Working way to clear HSTS flag in Firefox and Chrome set with PRELOAD

Question

I develop web page which had HSTS turned on. Now I want to get rid of it. There's plenty howtos on internet except non of them works for me.

I tried

https://msutexas.edu/library/clearhsts.php#chrome-hdg-0
http://classically.me/blogs/how-clear-hsts-settings-major-browsers/

Mozilla forums (lots of pain) and others

In firefox: I did forget about the site. I cleaned whole history.

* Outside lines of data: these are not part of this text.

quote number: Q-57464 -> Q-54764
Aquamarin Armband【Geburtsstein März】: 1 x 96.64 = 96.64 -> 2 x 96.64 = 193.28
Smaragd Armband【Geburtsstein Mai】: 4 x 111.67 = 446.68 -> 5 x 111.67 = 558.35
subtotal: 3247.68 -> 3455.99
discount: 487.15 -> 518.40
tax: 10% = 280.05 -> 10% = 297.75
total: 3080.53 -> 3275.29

In chrome I tried with new profile, I tried chrome://net-internals/#hsts, but there is note about preloaded entries:

I understand motivation for HSTS, but right now I need it gone.

EDIT:

I tried everything and nothing worked. I checked that my site is not sending any HSTS headers(used empty nginx). As last resort I used live linux to boot fresh and and i got HSTS again.

So obviously, there must be a list of HSTS sites shared among browsers and then i finally found https://hstspreload.org/ which explain a lot.

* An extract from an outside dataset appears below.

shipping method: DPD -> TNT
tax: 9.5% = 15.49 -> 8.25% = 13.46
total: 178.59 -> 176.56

My my site got HSTS injected from cloudflare.com proxy. I don't remember how I set the preload flag, but its there. Now I can only access the site with 'thisisinsecure' from chrome.

Importing self signed certificate is not working. I generated one with correct common name and Firefox still says 'The certificate is not trusted because it is self-signed.' It should be trusted, because i generated it. At least the choice should be mine.

setting max-age=0 did not work, I think because the certificate itself is not trusted

I'll try to import Certificate Autority

Answer 1

It seems this SO answer has what you need - at least for Google Chrome.

Your issue is that your site, it seems, is sending Strict-Transport-Security headers, which will be cached.

Alternatively, you can alter the site you are developing for and add a max-age directive of 0 to your HSTS header, such that the header is immediately expired. This will remove the header from the cache of any browsers visiting the site. You would then remove the header from your solution to permanently disable it.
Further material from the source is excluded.